Nous arrivions fourbus et énervés à Dole où il fallait encore attendre, un certain temps, la correspondance pour Besançon. Bref, on arrivait quand même à Moulin-Rouge . Il ne restait plus qu'à parcourir deux kilomètres à pied pour atteindre notre maison de Lavangeot. Enfin ! On respirait avec avidité les arômes boisés de la forêt, avant de tourner la clé de notre porte. Notre maison orpheline pendant dix mois se révélait accueillante... mais c'était dans notre esprit, car il n'y avait que le confort du dix huitième siècle. Dès notre entrée, une légère odeur de moisi nous rappelait que l'hiver, comme tous les ans, avait été rude. S'y mêlaient les odeurs des reliquats de feux de bois éteints. Les murs de pierre nous rappelaient les ancêtres qui nous avaient précédés.
Tout était parfait, dans nos racines et bien chez nous.
MAX BERNARD
LA PREMIERE FOIS

C'était au mois de juillet, j'avais neuf ans et je découvrais un monde inconnu. Et quelle découverte ! Quand je pénétrais avec mes parents dans notre domaine ancestral de Lavangeot.
A l'entrée de la propriété, à l'ombre d'un tilleul
noueux et odorant, on restait presque assourdi par le bruissement de mille
insectes. Des herbes folles nous caressaient les jambes, et la bâtisse aux
volets verdâtres se dévoilait, nous toisait au bénéfice de son âge respectable.
Quels mystères s'y cachaient ? Entre curiosité et appréhension,
j'emboitais le pas à ma mère qui s'escrimait à faire tourner la clé dans une
vieille serrure rouillée et récalcitrante.
Sitôt entré dans ce lieu humide, froid, mais personnalisé
par mille objets familiers (de la vie journalière), je me mis à fureter dans
tous les coins et recoins, soupentes et réduits, à la recherche de je ne sais
quoi... peut-être des surprises merveilleuses de conte de fées.
Pourquoi ces vieux journaux jaunis :''Le Petit
Journal'', ''L'illustration'', ''Le catalogue de la manufacture de
Saint-Etienne'', etc...Des réponses laconiques m'initiaient peu à peu. Ainsi
mon grand père issu des tréfonds de la forêt de Chaux, chasseur atavique
fabriquait lui-même ses cartouches avec le matériel et les accessoires fournis
par Manufrance.
Pourquoi cet œilleton vitré dans la porte de la salle
à manger. J'avais appris qu'il datait du temps des Prussiens en 1870, où les
militaires avaient réquisitionné la maison. Les propriétaires, nos ancêtres
avaient été confinés dans une seule pièce où ils pouvaient être surveillés
sournoisement à chaque instant.
Pourquoi tous ces vieux papiers jaunis, dans une
grande malle ? C'est la mémoire écrite de notre famille depuis plus de
trois siècles.
Pourquoi tous ces tableaux accrochés dans différentes
pièces ? C'est l'œuvre d'un arrière grand oncle, peintre et élève de Rosa
Bonheur?
Et pourquoi les toilettes au fond du jardin, des
bruits curieux venant du grenier, des graffitis dans la grange, un évier sans
arrivée d'eau, des lampes à pétrole un peu partout...etc...

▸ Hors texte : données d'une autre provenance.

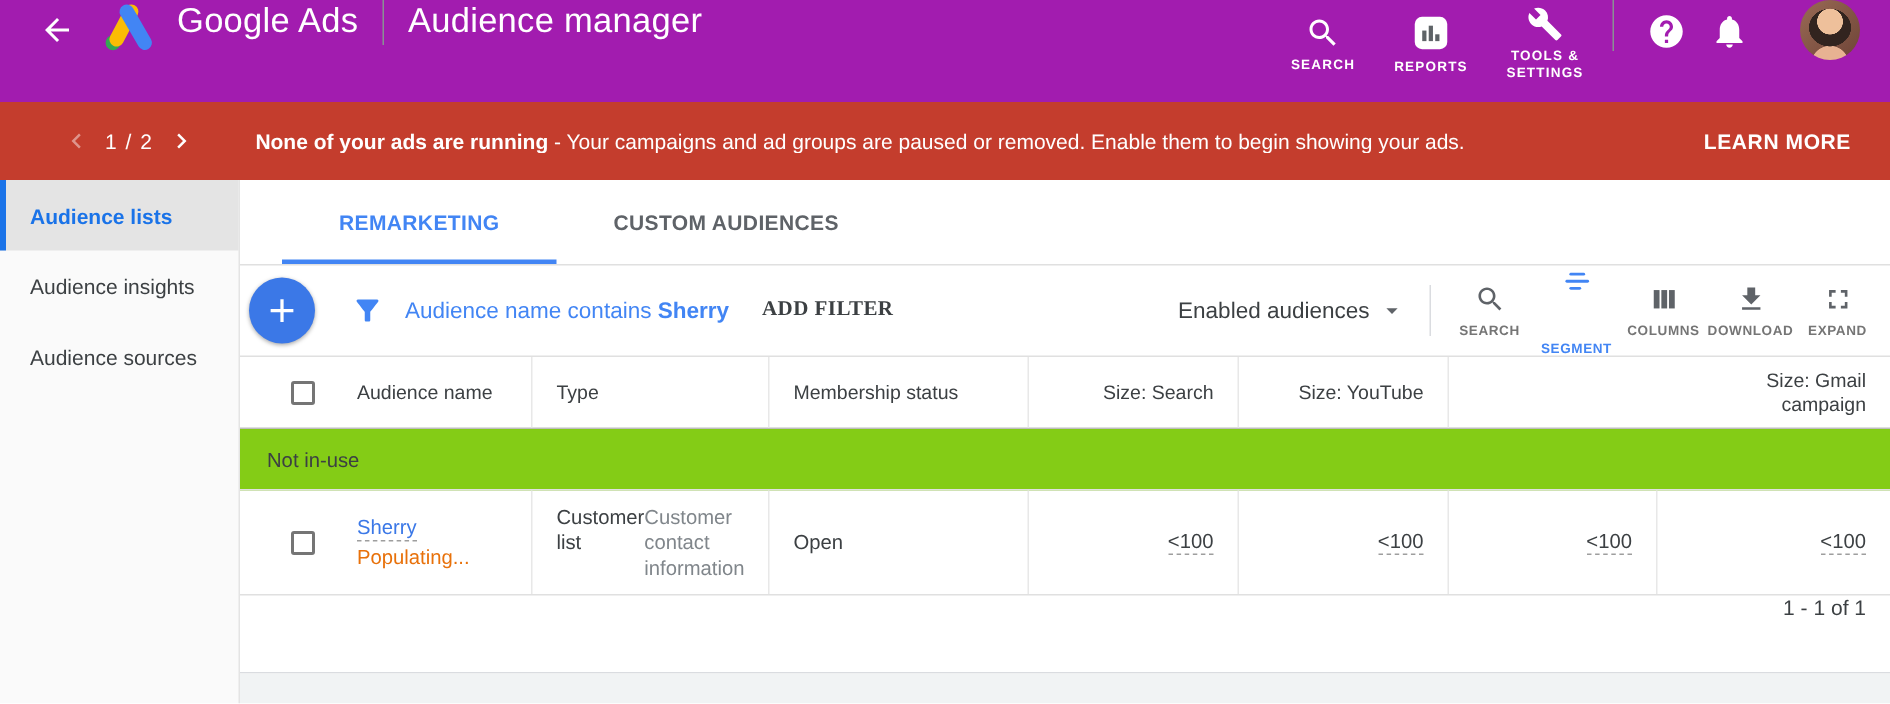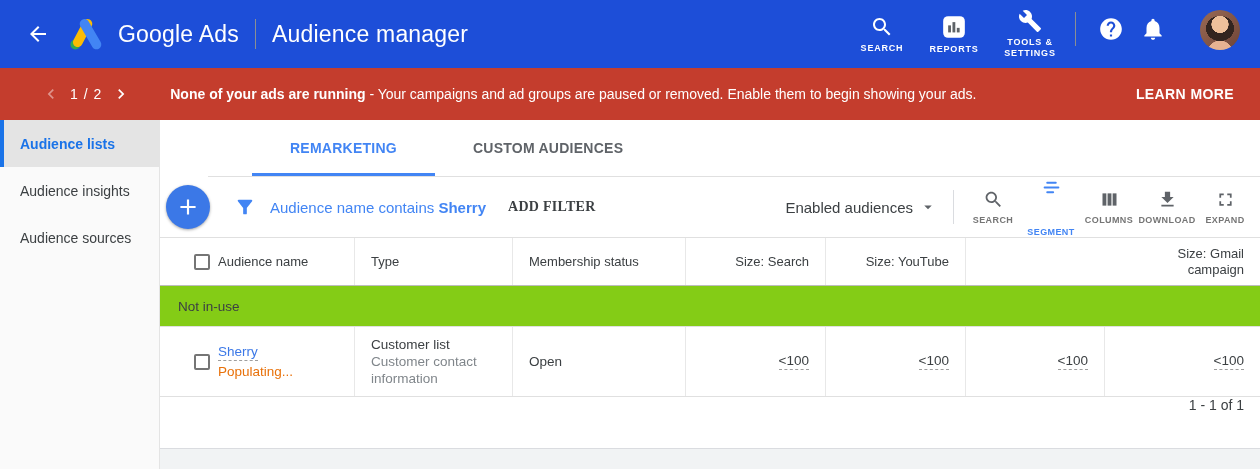--- a/index.html
+++ b/index.html
@@ -8,7 +8,7 @@
   .app { width:1260px; height:469px; display:flex; flex-direction:column; }
 
   
-  .appbar { height:68px; background:#1d4ed8; display:flex; align-items:center; flex:0 0 68px; padding:0 14px 0 18px; }
+  .appbar { height:68px; background:#a21caf; display:flex; align-items:flex-start; flex:0 0 68px; padding:0 14px 0 18px; }
   .back-btn { width:40px; height:40px; border:none; background:transparent; display:flex; align-items:center; justify-content:center; cursor:pointer; }
   .logo { margin:0 8px 0 10px; display:flex; align-items:center; }
   .product-name { color:#fff; font-size:23px; letter-spacing:.2px; margin-left:6px; }

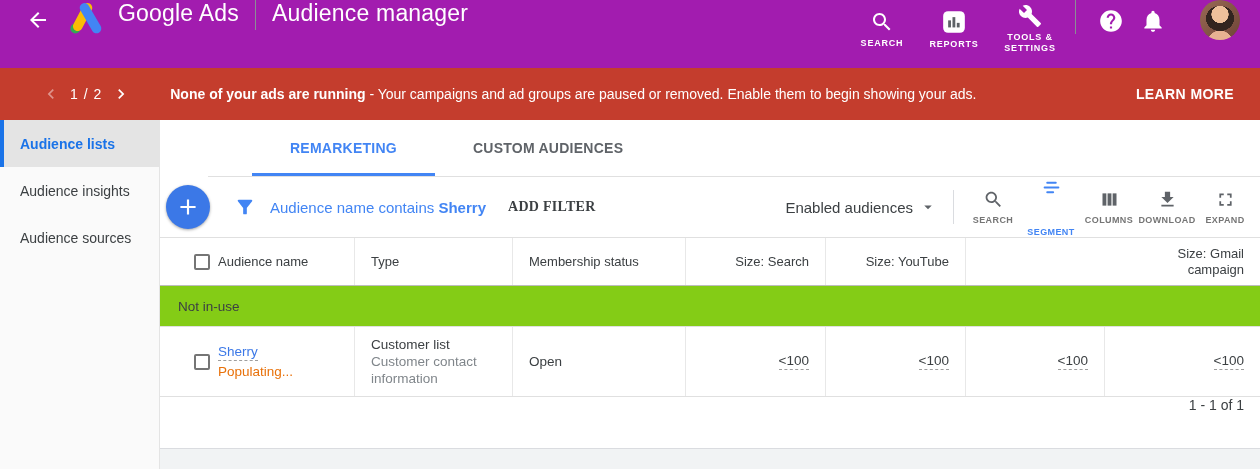--- a/index.html
+++ b/index.html
@@ -48,7 +48,7 @@
   .main { flex:1; display:flex; flex-direction:column; background:#fff; min-width:0; }
 
   
-  .tabs { height:57px; flex:0 0 57px; border-bottom:1px solid #e0e0e0; display:flex; align-items:stretch; padding-left:44px;margin-left:48px; }
+  .tabs { height:57px; flex:0 0 57px; border-bottom:1px solid #e0e0e0; display:flex; align-items:stretch; padding-left:28px; }
   .tab { display:flex; align-items:center; justify-content:center; padding:0 38px; font-size:14px; letter-spacing:.25px; color:#5f6368; font-weight:bold; cursor:pointer; position:relative; }
   .tab.active { color:#4285f4; }
   .tab.active::after { content:""; position:absolute; left:0; right:0; bottom:0; height:3px; background:#4285f4; }

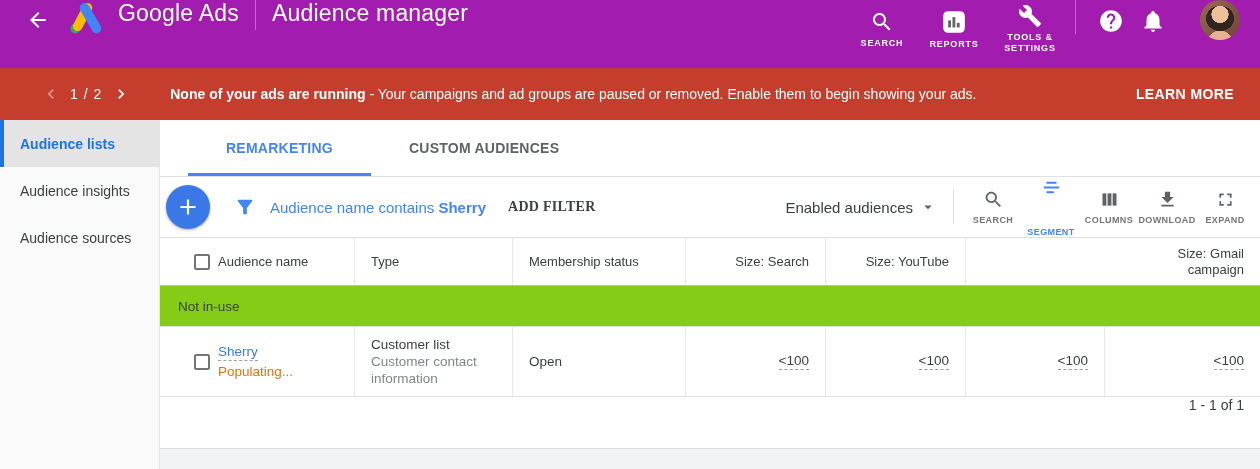--- a/index.html
+++ b/index.html
@@ -71,7 +71,7 @@
   .thead { height:49px; flex:0 0 49px; display:flex; border-top:1px solid #e0e0e0; border-bottom:1px solid #bdbdbd; font-size:13px; color:#3c4043; }
   .th, .td { display:flex; align-items:center; border-right:1px solid #e8e8e8; padding:0 16px; min-width:0; }
   .th:last-child, .td:last-child { border-right:none;align-items:center; }
-  .c1 { width:195px; flex:0 0 195px; padding-left:34px; gap:8px; }
+  .c1 { width:195px; flex:0 0 195px; padding-left:34px; gap:28px; }
   .c2 { width:158px; flex:0 0 158px; }
   .c3 { width:173px; flex:0 0 173px; }
   .c4 { width:140px; flex:0 0 140px; }

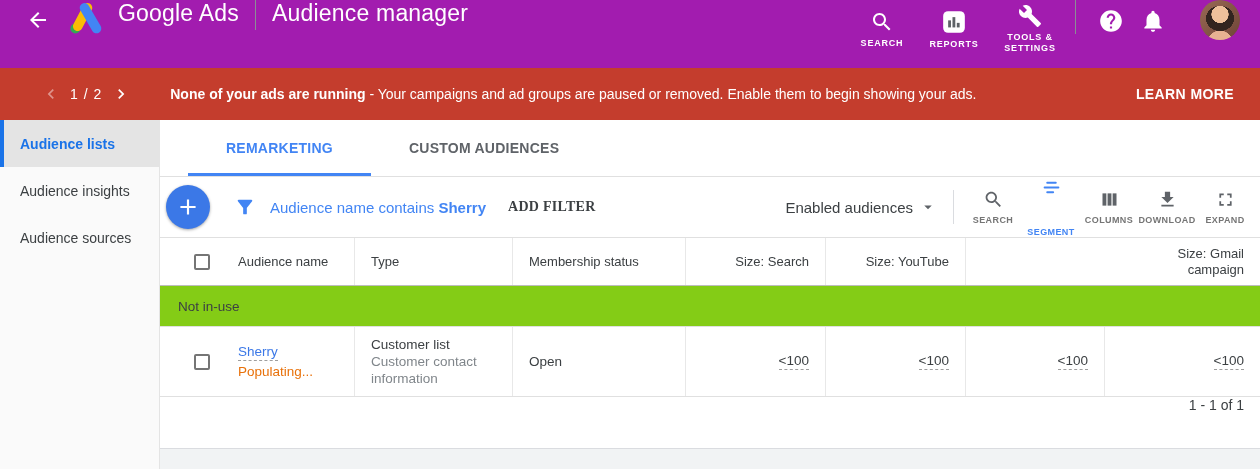--- a/index.html
+++ b/index.html
@@ -90,7 +90,7 @@
   .name-stack { display:flex; flex-direction:column; gap:3px; }
   .row-link { color:#3b78e7; text-decoration:none; border-bottom:1px dashed #9e9e9e; align-self:flex-start; padding-bottom:1px; cursor:pointer; }
   .row-substatus { color:#e8710a; }
-  .type-stack { display:flex; flex-direction:column; line-height:17px; }
+  .type-stack { display:flex; flex-direction:row; line-height:17px; }
   .type-detail { color:#80868b; }
   .dashed-val { border-bottom:1px dashed #9e9e9e; padding-bottom:1px; }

C'était une initiation bien limitée, par rapport à
toutes les découvertes que j'allais faire dans un village d'une centaine
d'habitants voués à l'agriculture et l'élevage. Très vite je rencontrais des
jeunes de mon âge, issus de famille de paysans.
Ils me firent voir des merveilles.
Je me souviens d'une ferme habitée par des cousins que
le jeune fils me fit visiter.D'abord une grande maison en pierre, avec dépendances
attenantes : écurie, grenier à foin, hangar, poulailler, soue à cochons,
clapiers, et différents réduits pour réserves alimentaires. A peine entré dans
la pièce principale, qui était en même temps une cuisine et une salle à manger,
il se dégageait des odeurs inimitables. S'y mêlaient avec des relents de
cuisine, des odeurs subtiles de foin coupé, d'écurie et de feu de bois.

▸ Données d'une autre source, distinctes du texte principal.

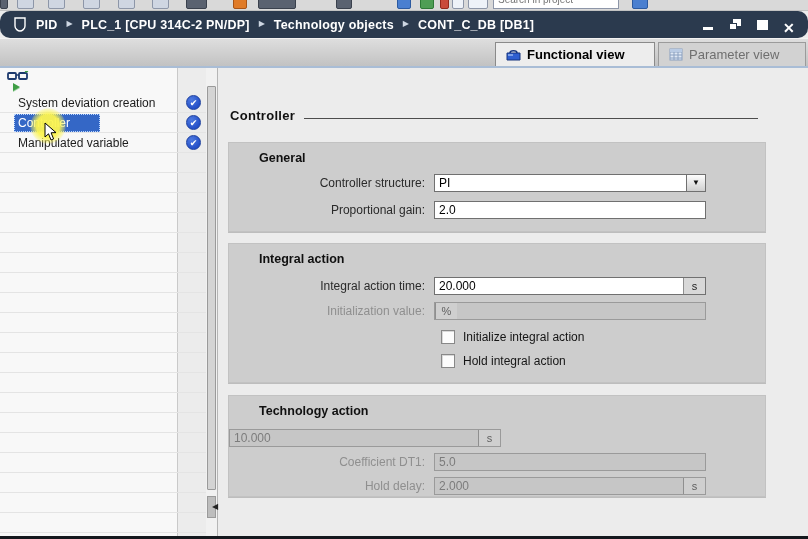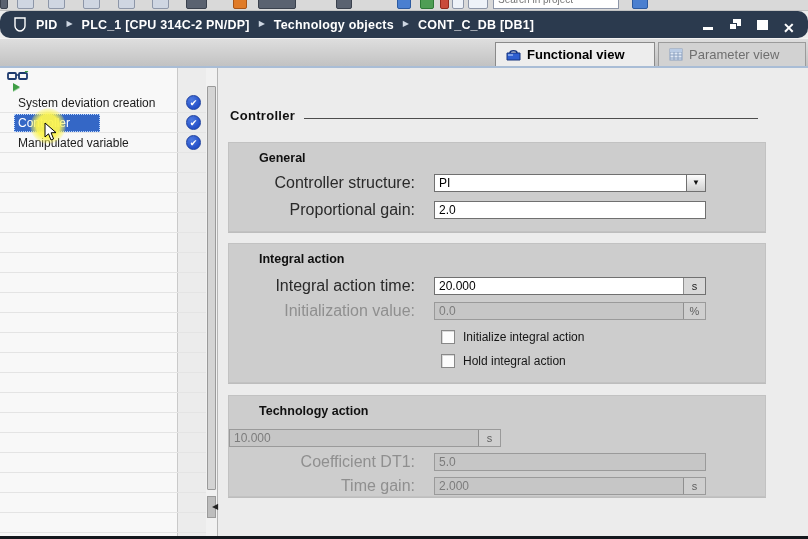--- a/index.html
+++ b/index.html
@@ -101,7 +101,7 @@
   .sec-title { position:absolute; left:14px; top:8px; font-size:12.5px; font-weight:bold; color:#101010;margin-left:16px; }
 
   .frow { position:absolute; left:0; width:520px; height:18px; display:flex; align-items:center; }
-  .flabel { flex:0 0 205px; text-align:right; font-size:16px; color:#2a2a2a; padding-right:19px; white-space:nowrap; }
+  .flabel { flex:0 0 205px; text-align:right; font-size:12px; color:#2a2a2a; padding-right:9px; white-space:nowrap; }
   .flabel.dis { color:#8f8f8f; }
   .fieldwrap { display:flex; width:272px; height:18px; border:1px solid #707070; background:#fff; }
   .fieldwrap.dis { border-color:#9a9a9a; background:#c6c6c6; }

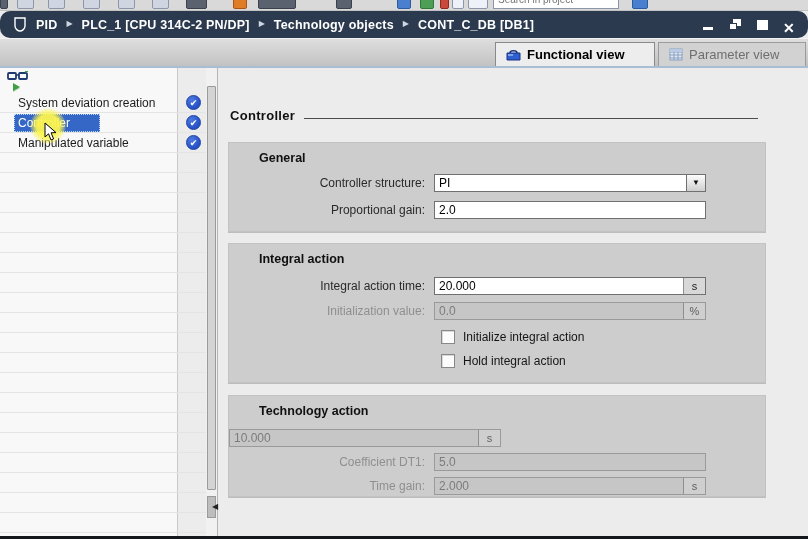--- a/index.html
+++ b/index.html
@@ -256,7 +256,6 @@
       <div class="frow" style="top:58px">
         <div class="flabel dis">Initialization value:</div>
         <div class="fieldwrap dis">
-          <input disabled="" value="0.0" style="">
           <div class="unit">%</div>
         </div>
       </div>

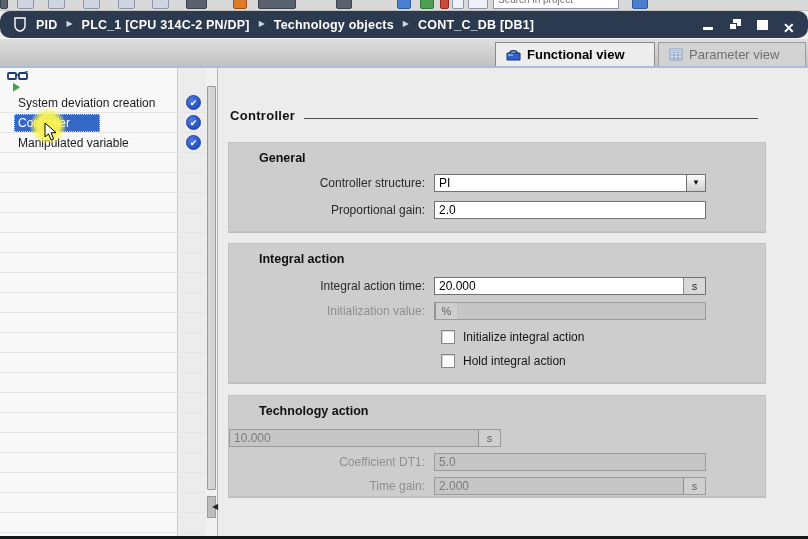--- a/index.html
+++ b/index.html
@@ -284,7 +284,7 @@
         </div>
       </div>
       <div class="frow" style="top:81px">
-        <div class="flabel dis">Time gain:</div>
+        <div class="flabel dis">Hold delay:</div>
         <div class="fieldwrap dis">
           <input disabled="" value="2.000" style="">
           <div class="unit">s</div>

Dans cette grande pièce trônait une grande table en
bois patiné, flanquée de deux bancs et quelques chaises. Au fond dans un angle
aux murs noircis par les fumées, une grosse cuisinière en fonte ronflait en
permanence. C'était le seul moyen de chauffage et de cuisson, et de production
d'eau chaude. Sur le mur opposé, à coté de la porte d'entrée, se trouvait un
grand évier rustique encastré dans le mur. Pas de robinets, mais un petit trou
dans la paroi pour évacuer les eaux usées qui ruisselaient dans la cour et
rejoignaient vaille que vaille le tas de fumier. L'eau potable n'était
disponible que dans les trois puits communaux.

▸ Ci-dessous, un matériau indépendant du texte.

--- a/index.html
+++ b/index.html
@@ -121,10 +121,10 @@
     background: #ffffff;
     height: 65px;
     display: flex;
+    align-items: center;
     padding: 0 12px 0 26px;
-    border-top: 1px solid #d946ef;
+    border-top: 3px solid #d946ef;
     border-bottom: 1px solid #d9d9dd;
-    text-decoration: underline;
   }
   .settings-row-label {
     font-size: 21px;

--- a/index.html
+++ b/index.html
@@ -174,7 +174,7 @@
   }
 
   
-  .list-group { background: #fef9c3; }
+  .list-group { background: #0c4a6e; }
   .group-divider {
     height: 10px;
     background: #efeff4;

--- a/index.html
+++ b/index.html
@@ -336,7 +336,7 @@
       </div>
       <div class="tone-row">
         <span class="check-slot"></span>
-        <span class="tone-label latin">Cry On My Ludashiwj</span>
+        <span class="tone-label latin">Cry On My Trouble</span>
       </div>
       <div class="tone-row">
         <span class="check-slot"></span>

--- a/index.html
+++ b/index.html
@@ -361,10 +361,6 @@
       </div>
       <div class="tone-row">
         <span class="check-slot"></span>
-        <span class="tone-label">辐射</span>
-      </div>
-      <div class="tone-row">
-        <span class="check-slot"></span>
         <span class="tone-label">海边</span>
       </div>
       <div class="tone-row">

Près de la porte, sur le sol fait de pierres mal
équarries, on voyait sagement alignés plusieurs paires de sabots en bois de
différentes pointures. Dans un recoin, un grand balai composé de solides
brindilles séchées, me faisait penser au caricatural balai de sorcière. Il
servait au grand nettoyage du sol et des abords. Juste à coté, un autre balai
plus petit, genre plumeau était réservé pour le dépoussiérage intérieur plus
minutieux. Il était fabriqué à partir d'une graminée, genre roseau, qui une
fois éclose vers le quinze août ressemble à un plumet rosâtre, souple et
solide. Plusieurs tiges assemblées ensemble donnent ce qu'ils appelaient le
''balai-doux''. D'autres disaient que c'était le ''balai-d'août''.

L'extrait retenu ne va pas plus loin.